Alterations in glycosylation are seen in many types of cancer, including colorectal cancer (CRC). Glycans, the sugar moieties of glycoconjugates, are involved in many important functions relevant to cancer and can be of value as biomarkers. In this study, we have used mass spectrometry to analyze the N-glycan profiles of 35 CRC tissue samples and 10 healthy tissue samples from non-CRC patients who underwent operations for other reasons. The tumor samples were divided into groups depending on
tumor location (right or left colon) and stage (II or III), while the healthy samples were divided into right or left colon. The levels of neutral and acidic N-glycan compositions and glycan classes were analyzed in a total of ten different groups. Surprisingly, there were no significant differences in glycan levels when all right- and left-sided CRC samples were compared, and few differences (such as in the abundance of the neutral N-glycan H3N5) were seen when the samples were divided according to both location and stage. Multiple significant differences were found in the levels of glycans and glycan classes when stage II and III samples were compared, and these glycans could be of value as candidates for new markers of cancer progression.

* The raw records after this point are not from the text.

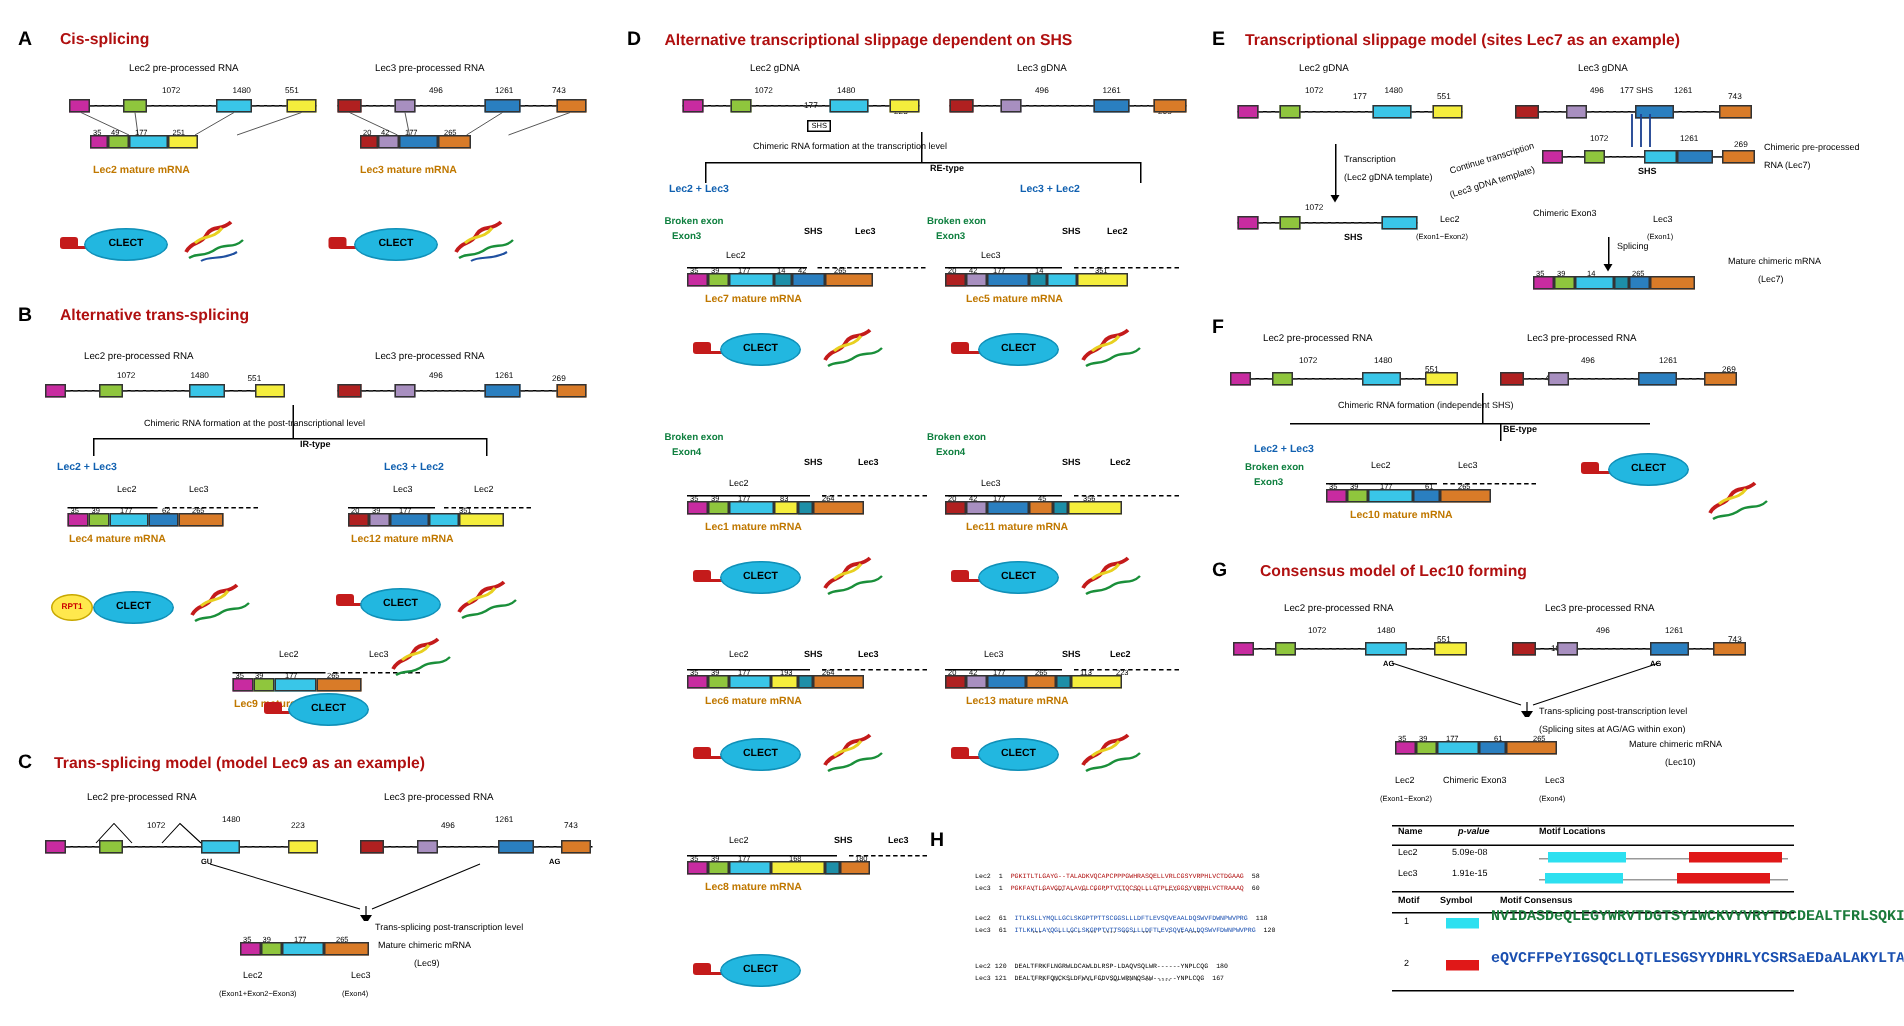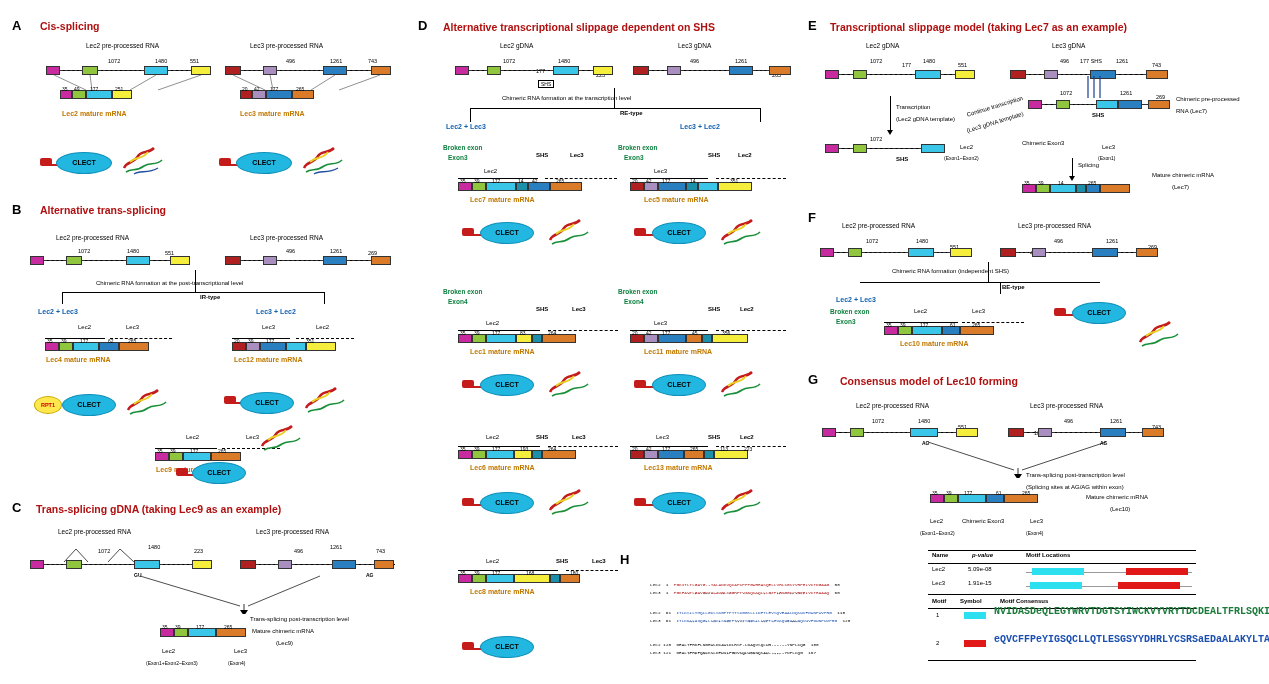--- a/index.html
+++ b/index.html
@@ -543,7 +543,7 @@
 <div class="clect" style="left:480px;top:636px;width:52px;height:20px;line-height:20px;">CLECT</div>
 
 <div class="plabel" style="left:808px;top:18px;">E</div>
-<div class="ptitle" style="left:830px;top:21px;">Transcriptional slippage model (taking Lec7 as an example)</div>
+<div class="ptitle" style="left:830px;top:21px;">Transcriptional slippage model (sites Lec7 as an example)</div>
 
 <div class="subttl" style="left:866px;top:42px;">Lec2 gDNA</div>
 <div class="subttl" style="left:1052px;top:42px;">Lec3 gDNA</div>

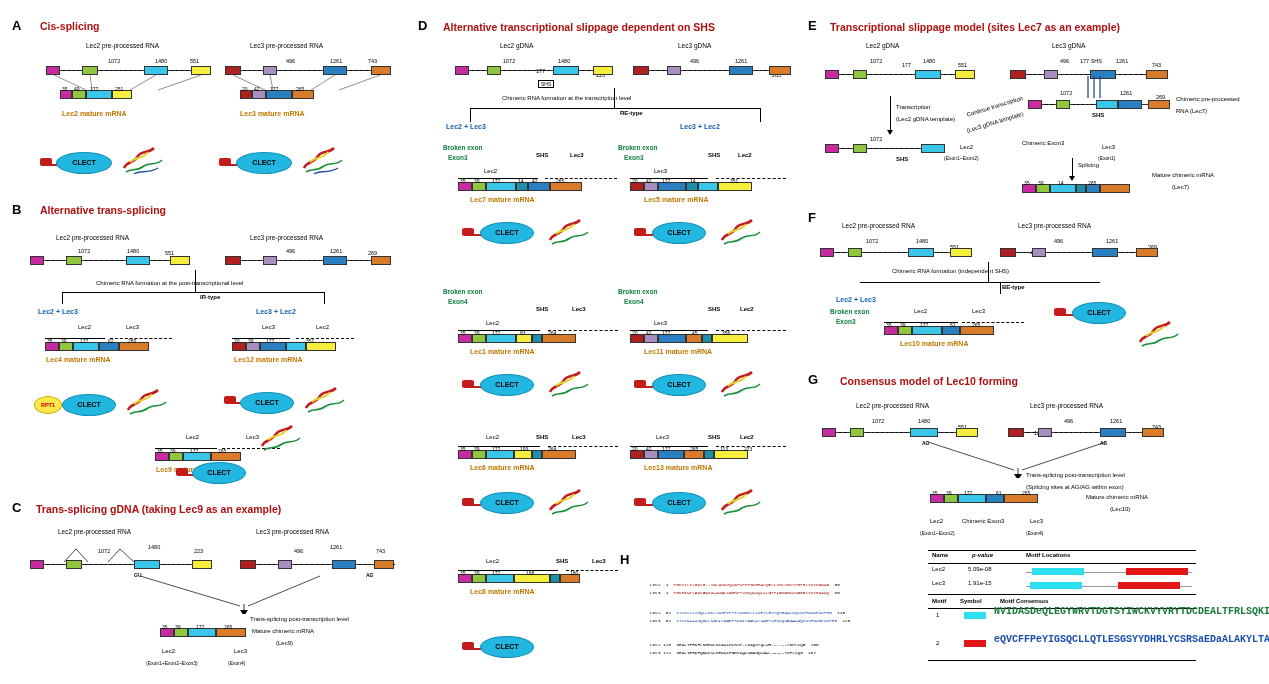--- a/index.html
+++ b/index.html
@@ -236,7 +236,7 @@
 </svg>
 
 <div class="plabel" style="left:12px;top:500px;">C</div>
-<div class="ptitle" style="left:36px;top:503px;">Trans-splicing gDNA (taking Lec9 as an example)</div>
+<div class="ptitle" style="left:36px;top:503px;">Trans-splicing model (model Lec9 as an example)</div>
 
 <div class="subttl" style="left:58px;top:528px;">Lec2 pre-processed RNA</div>
 <div class="subttl" style="left:256px;top:528px;">Lec3 pre-processed RNA</div>

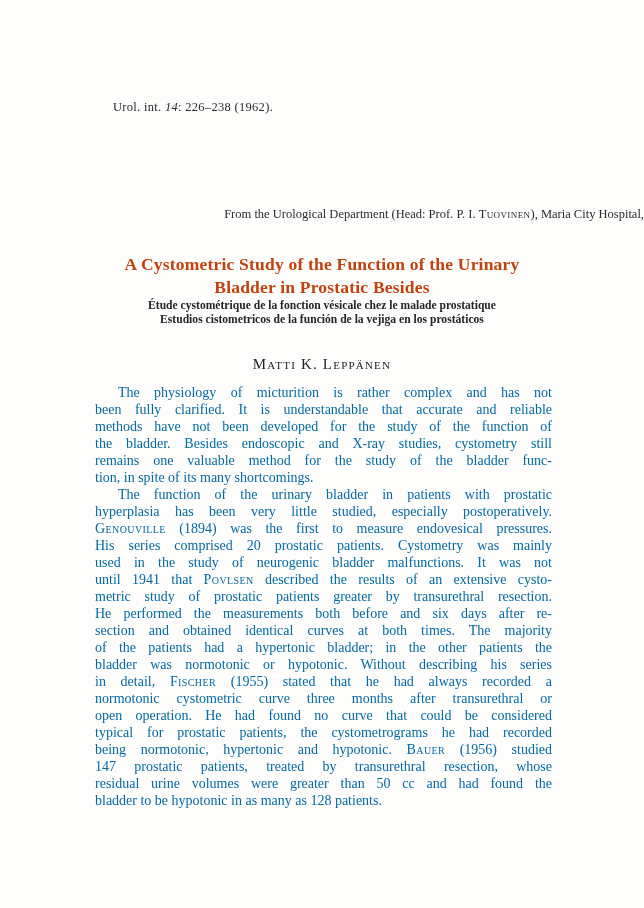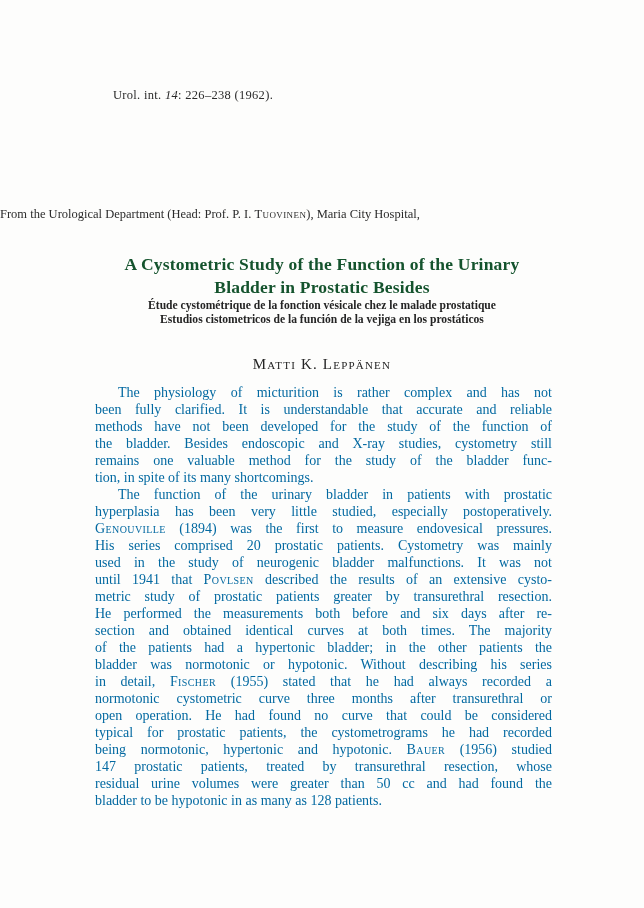--- a/index.html
+++ b/index.html
@@ -17,7 +17,7 @@
   }
   .journal-ref {
     position: absolute;
-    top: 88px; left: 113px;
+    top: 100px; left: 113px;
     font-size: 12.5px;
     letter-spacing: 0.3px;
     color: #2b2b2b;

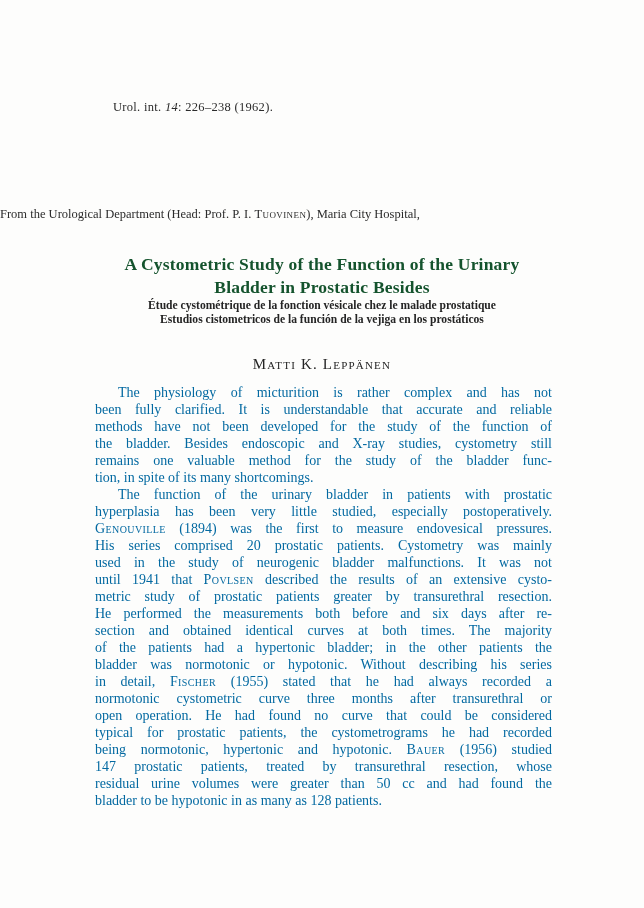--- a/index.html
+++ b/index.html
@@ -26,7 +26,7 @@
   .affiliation {
     position: absolute;
     top: 206px; left: 0; width: 644px;
-    text-align: left;
+    text-align: right;
     font-size: 12.5px;
     line-height: 17px;
     color: #2b2b2b;

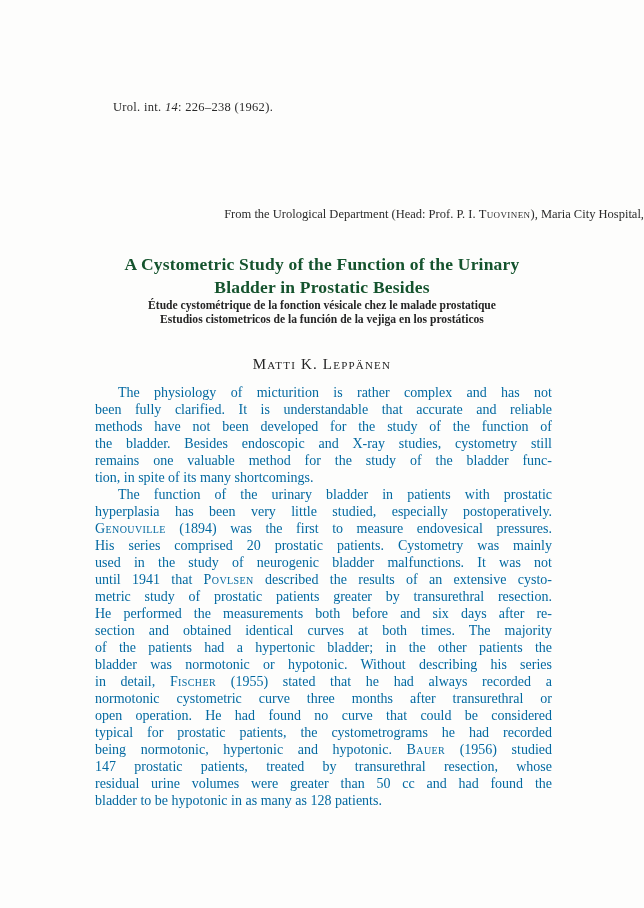--- a/index.html
+++ b/index.html
@@ -39,7 +39,7 @@
     font-weight: bold;
     font-size: 17.5px;
     line-height: 22.5px;
-    color: #14532d;
+    color: #c2410c;
     letter-spacing: 0.2px;
   }
   .subtitles {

In order to validate our findings, we analyzed healthy tissue samples from the right and left colon and found no significant differences in the levels of any of the glycans analyzed, confirming that our findings when comparing CRC samples from the right and left colon are not due to normal variations in the levels of glycans between the healthy right and left colon. Additionally, the levels of the acidic glycans H4N3F1P1, H5N4F1P1, and S1H5N4F1 were found to change in a cancer-specific but colon location-nonspecific manner, indicating that CRC affects glycan levels in similar ways regardless of tumor location.